▼

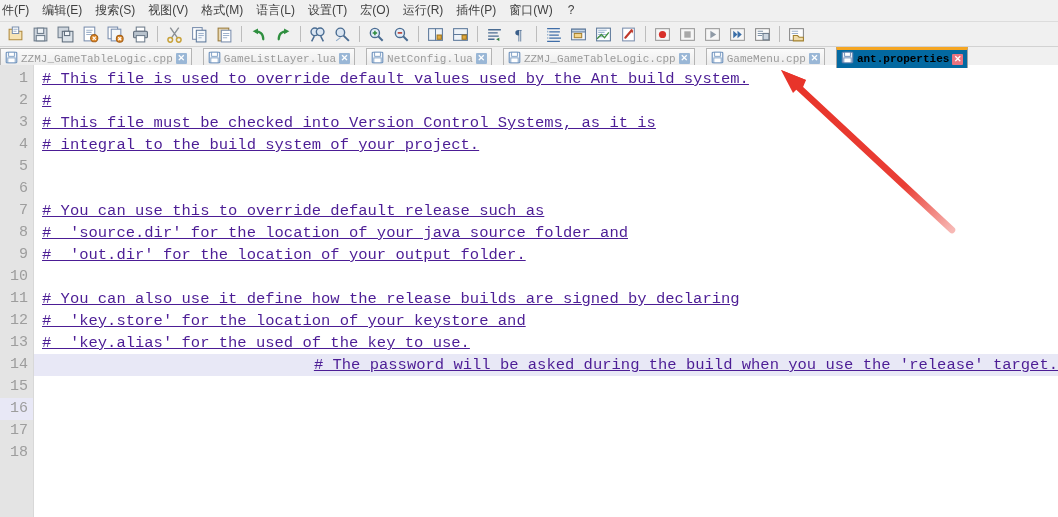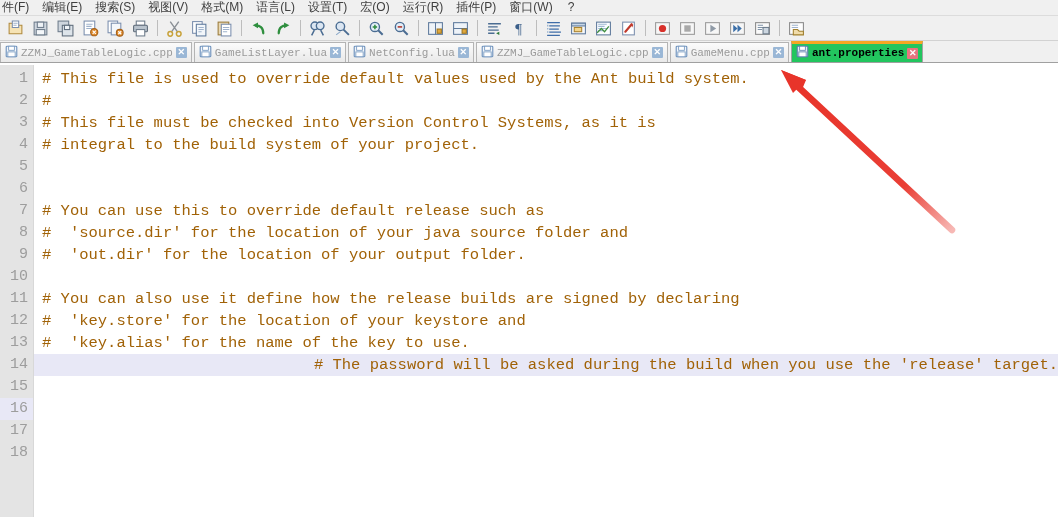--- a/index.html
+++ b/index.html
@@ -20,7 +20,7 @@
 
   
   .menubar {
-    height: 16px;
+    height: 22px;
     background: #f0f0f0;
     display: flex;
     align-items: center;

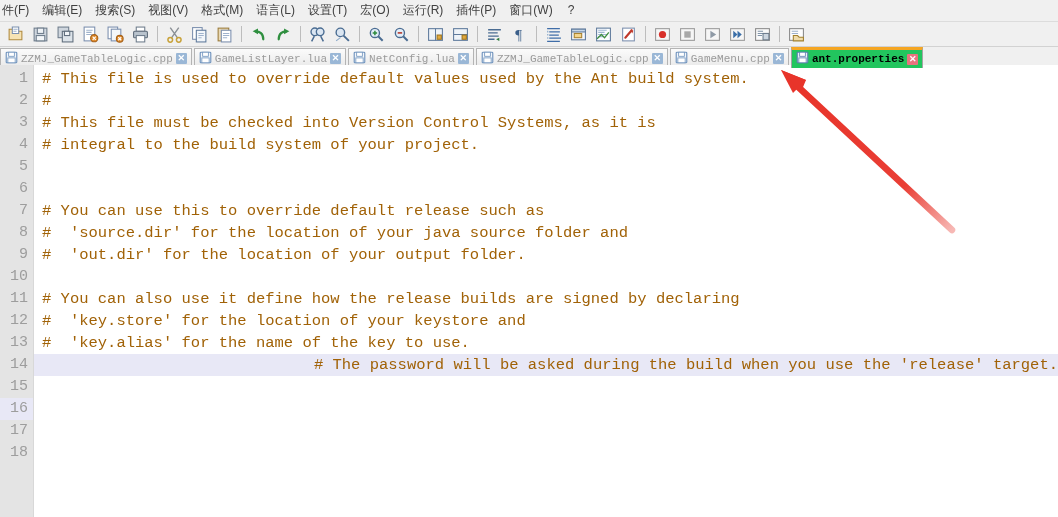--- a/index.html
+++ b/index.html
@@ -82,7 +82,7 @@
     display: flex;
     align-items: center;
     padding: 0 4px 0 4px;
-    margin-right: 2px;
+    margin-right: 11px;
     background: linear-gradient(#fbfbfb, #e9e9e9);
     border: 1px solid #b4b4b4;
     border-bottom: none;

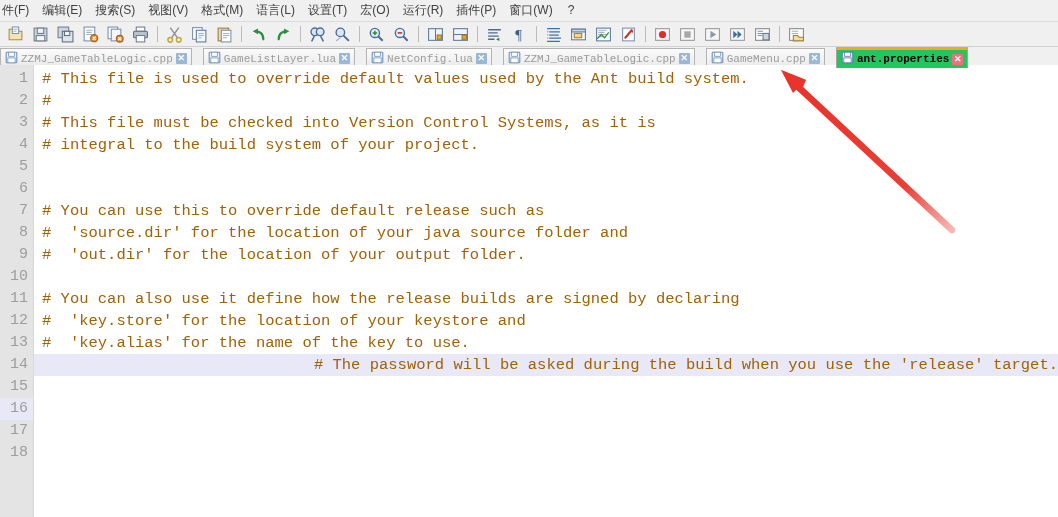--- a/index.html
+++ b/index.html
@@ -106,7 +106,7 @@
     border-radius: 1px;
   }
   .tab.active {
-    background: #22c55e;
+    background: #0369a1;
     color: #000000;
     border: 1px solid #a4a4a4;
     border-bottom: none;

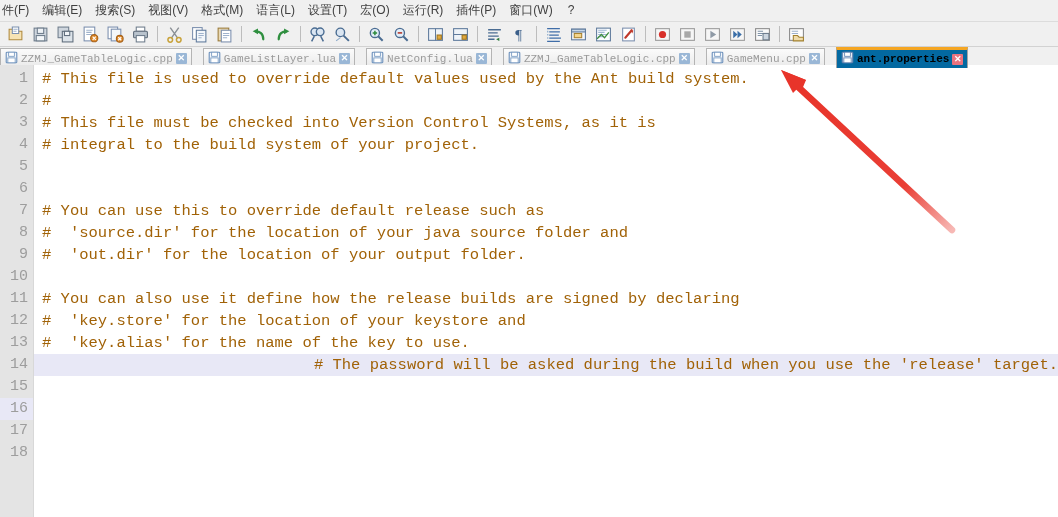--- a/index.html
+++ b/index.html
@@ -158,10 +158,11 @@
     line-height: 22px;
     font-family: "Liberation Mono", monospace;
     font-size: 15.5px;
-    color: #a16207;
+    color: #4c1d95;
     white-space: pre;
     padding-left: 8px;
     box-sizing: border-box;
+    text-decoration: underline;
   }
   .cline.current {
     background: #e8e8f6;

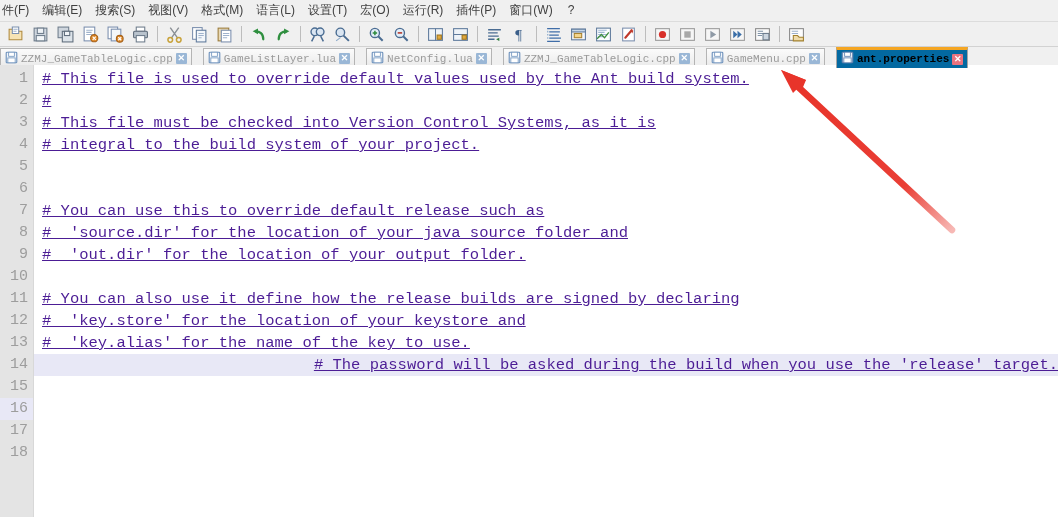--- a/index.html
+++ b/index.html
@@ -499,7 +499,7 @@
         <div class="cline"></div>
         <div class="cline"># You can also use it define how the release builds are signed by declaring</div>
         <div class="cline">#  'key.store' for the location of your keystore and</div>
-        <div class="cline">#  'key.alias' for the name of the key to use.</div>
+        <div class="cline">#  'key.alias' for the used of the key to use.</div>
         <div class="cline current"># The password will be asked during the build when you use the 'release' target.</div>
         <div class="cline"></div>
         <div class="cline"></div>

▲

- What to do: An exact retyping of the material, minus the pictures, is the required answer.

- Solved exercise:
--- a/index.html
+++ b/index.html
@@ -20,7 +20,7 @@
 
   
   .menubar {
-    height: 16px;
+    height: 22px;
     background: #f0f0f0;
     display: flex;
     align-items: center;

--- a/index.html
+++ b/index.html
@@ -82,7 +82,7 @@
     display: flex;
     align-items: center;
     padding: 0 4px 0 4px;
-    margin-right: 2px;
+    margin-right: 11px;
     background: linear-gradient(#fbfbfb, #e9e9e9);
     border: 1px solid #b4b4b4;
     border-bottom: none;

--- a/index.html
+++ b/index.html
@@ -106,7 +106,7 @@
     border-radius: 1px;
   }
   .tab.active {
-    background: #22c55e;
+    background: #0369a1;
     color: #000000;
     border: 1px solid #a4a4a4;
     border-bottom: none;

--- a/index.html
+++ b/index.html
@@ -158,10 +158,11 @@
     line-height: 22px;
     font-family: "Liberation Mono", monospace;
     font-size: 15.5px;
-    color: #a16207;
+    color: #4c1d95;
     white-space: pre;
     padding-left: 8px;
     box-sizing: border-box;
+    text-decoration: underline;
   }
   .cline.current {
     background: #e8e8f6;

--- a/index.html
+++ b/index.html
@@ -499,7 +499,7 @@
         <div class="cline"></div>
         <div class="cline"># You can also use it define how the release builds are signed by declaring</div>
         <div class="cline">#  'key.store' for the location of your keystore and</div>
-        <div class="cline">#  'key.alias' for the name of the key to use.</div>
+        <div class="cline">#  'key.alias' for the used of the key to use.</div>
         <div class="cline current"># The password will be asked during the build when you use the 'release' target.</div>
         <div class="cline"></div>
         <div class="cline"></div>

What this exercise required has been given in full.